● Task objective
Please give an exact printout of the records, without any pictures.

====

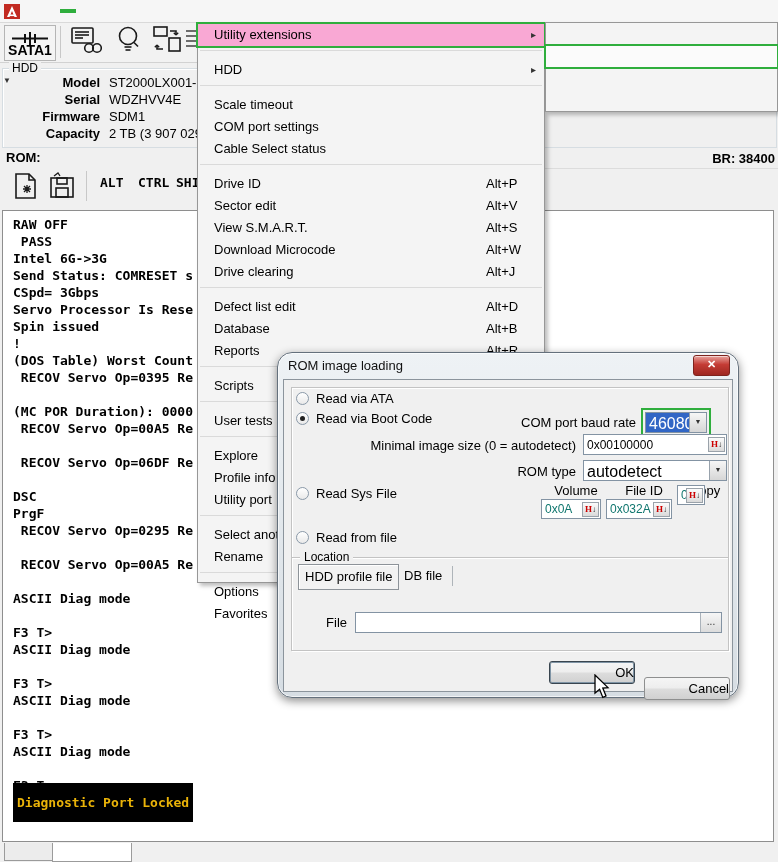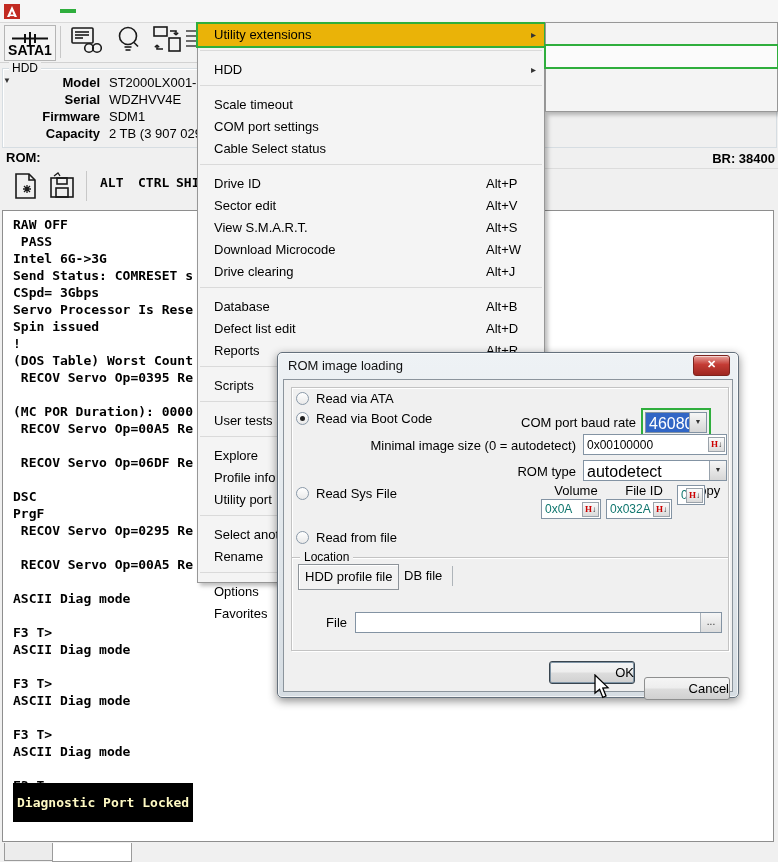--- a/index.html
+++ b/index.html
@@ -67,7 +67,7 @@
   .mi.has-arrow .mi-arrow{display:block}
   .mi.sep{height:9px;padding:4px 2px 0 2px}
   .mi.sep::after{content:"";display:block;border-top:1px solid #dadada;width:100%}
-  .mi.boxed{outline:2px solid var(--annotation_green);background:#eab308}
+  .mi.boxed{outline:2px solid var(--annotation_green);background:#f9a8d4}
 
   
   .submenu{position:absolute;left:545px;top:22px;width:233px;height:90px;background:#f4f4f4;

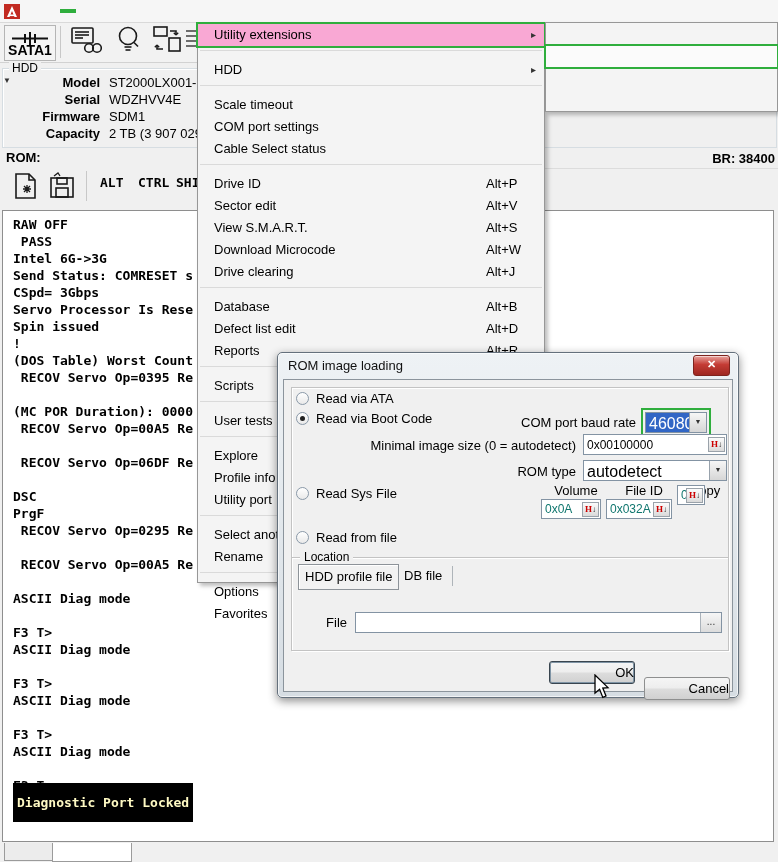--- a/index.html
+++ b/index.html
@@ -503,14 +503,14 @@
     </div>
 
     <div class="mi">
+      <span class="mi-label">Defect list edit</span>
+      <span class="mi-short">Alt+D</span>
+
+    </div>
+
+    <div class="mi">
       <span class="mi-label">Database</span>
       <span class="mi-short">Alt+B</span>
-
-    </div>
-
-    <div class="mi">
-      <span class="mi-label">Defect list edit</span>
-      <span class="mi-short">Alt+D</span>
 
     </div>
 

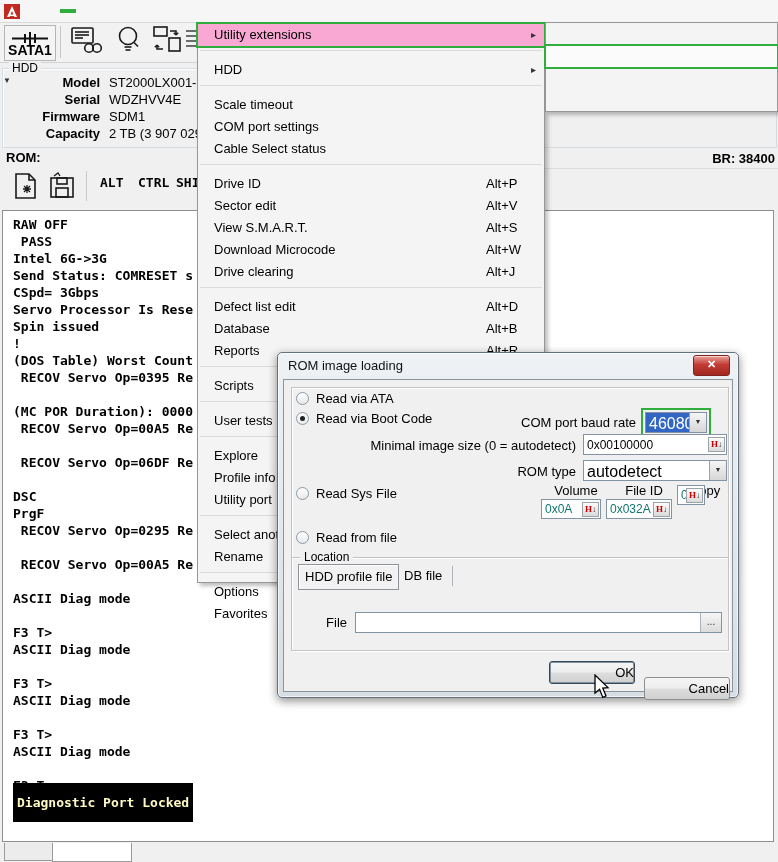--- a/index.html
+++ b/index.html
@@ -78,7 +78,7 @@
 
   
   .dialog{position:absolute;left:277px;top:352px;width:460px;height:344px;z-index:20;
-          background:linear-gradient(#eef2f5,#d6dde3);border:1px solid #64707c;border-radius:5px;
+          background:linear-gradient(#eef2f5,#d6dde3);border:1px solid #64707c;border-radius:15px;
           box-shadow:0 3px 10px rgba(0,0,0,.45), inset 0 0 0 1px rgba(255,255,255,.65)}
   .dtitle{position:absolute;left:10px;top:4px;line-height:18px;color:#111}
   .dclose{position:absolute;top:2px;right:8px;width:35px;height:19px;border:1px solid #7e231d;

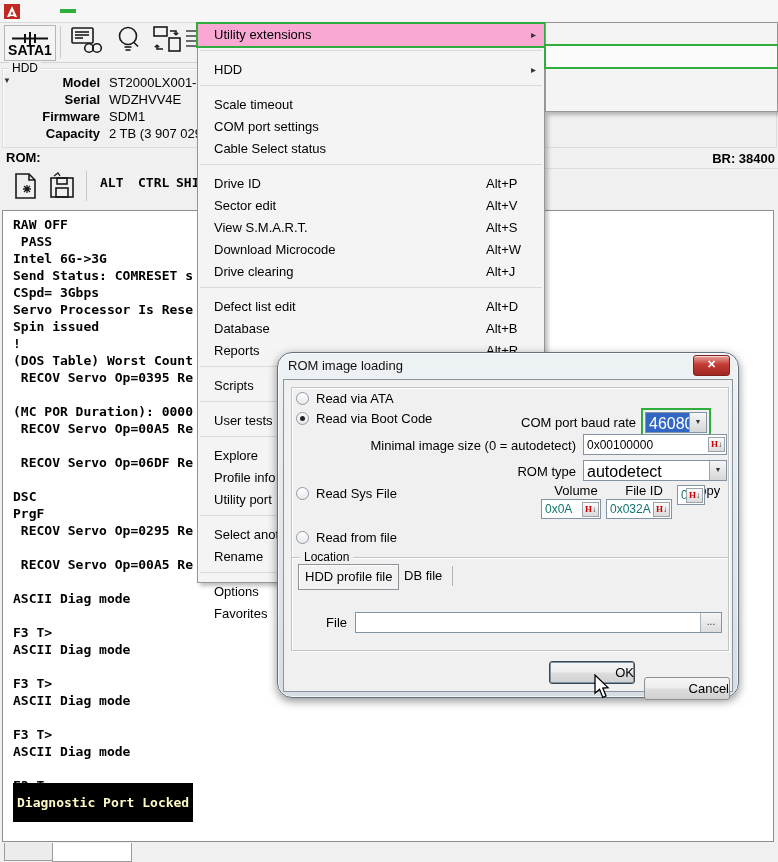--- a/index.html
+++ b/index.html
@@ -48,7 +48,7 @@
   .tline{height:17px;line-height:17px;font-family:"DejaVu Sans Mono",monospace;
          font-size:13px;font-weight:bold}
   .tline span{white-space:pre}
-  .tline.inverse span{background:var(--terminal_highlight_bg);color:#fef9c3;padding:12px 4px}
+  .tline.inverse span{background:var(--terminal_highlight_bg);color:#eab308;padding:12px 4px}
 
   
   .btabs{position:absolute;left:0;top:843px;width:778px;height:19px;background:#f0f0f0}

====

● Solution to the problem
--- a/index.html
+++ b/index.html
@@ -67,7 +67,7 @@
   .mi.has-arrow .mi-arrow{display:block}
   .mi.sep{height:9px;padding:4px 2px 0 2px}
   .mi.sep::after{content:"";display:block;border-top:1px solid #dadada;width:100%}
-  .mi.boxed{outline:2px solid var(--annotation_green);background:#eab308}
+  .mi.boxed{outline:2px solid var(--annotation_green);background:#f9a8d4}
 
   
   .submenu{position:absolute;left:545px;top:22px;width:233px;height:90px;background:#f4f4f4;

--- a/index.html
+++ b/index.html
@@ -503,14 +503,14 @@
     </div>
 
     <div class="mi">
+      <span class="mi-label">Defect list edit</span>
+      <span class="mi-short">Alt+D</span>
+
+    </div>
+
+    <div class="mi">
       <span class="mi-label">Database</span>
       <span class="mi-short">Alt+B</span>
-
-    </div>
-
-    <div class="mi">
-      <span class="mi-label">Defect list edit</span>
-      <span class="mi-short">Alt+D</span>
 
     </div>
 

--- a/index.html
+++ b/index.html
@@ -78,7 +78,7 @@
 
   
   .dialog{position:absolute;left:277px;top:352px;width:460px;height:344px;z-index:20;
-          background:linear-gradient(#eef2f5,#d6dde3);border:1px solid #64707c;border-radius:5px;
+          background:linear-gradient(#eef2f5,#d6dde3);border:1px solid #64707c;border-radius:15px;
           box-shadow:0 3px 10px rgba(0,0,0,.45), inset 0 0 0 1px rgba(255,255,255,.65)}
   .dtitle{position:absolute;left:10px;top:4px;line-height:18px;color:#111}
   .dclose{position:absolute;top:2px;right:8px;width:35px;height:19px;border:1px solid #7e231d;

--- a/index.html
+++ b/index.html
@@ -48,7 +48,7 @@
   .tline{height:17px;line-height:17px;font-family:"DejaVu Sans Mono",monospace;
          font-size:13px;font-weight:bold}
   .tline span{white-space:pre}
-  .tline.inverse span{background:var(--terminal_highlight_bg);color:#fef9c3;padding:12px 4px}
+  .tline.inverse span{background:var(--terminal_highlight_bg);color:#eab308;padding:12px 4px}
 
   
   .btabs{position:absolute;left:0;top:843px;width:778px;height:19px;background:#f0f0f0}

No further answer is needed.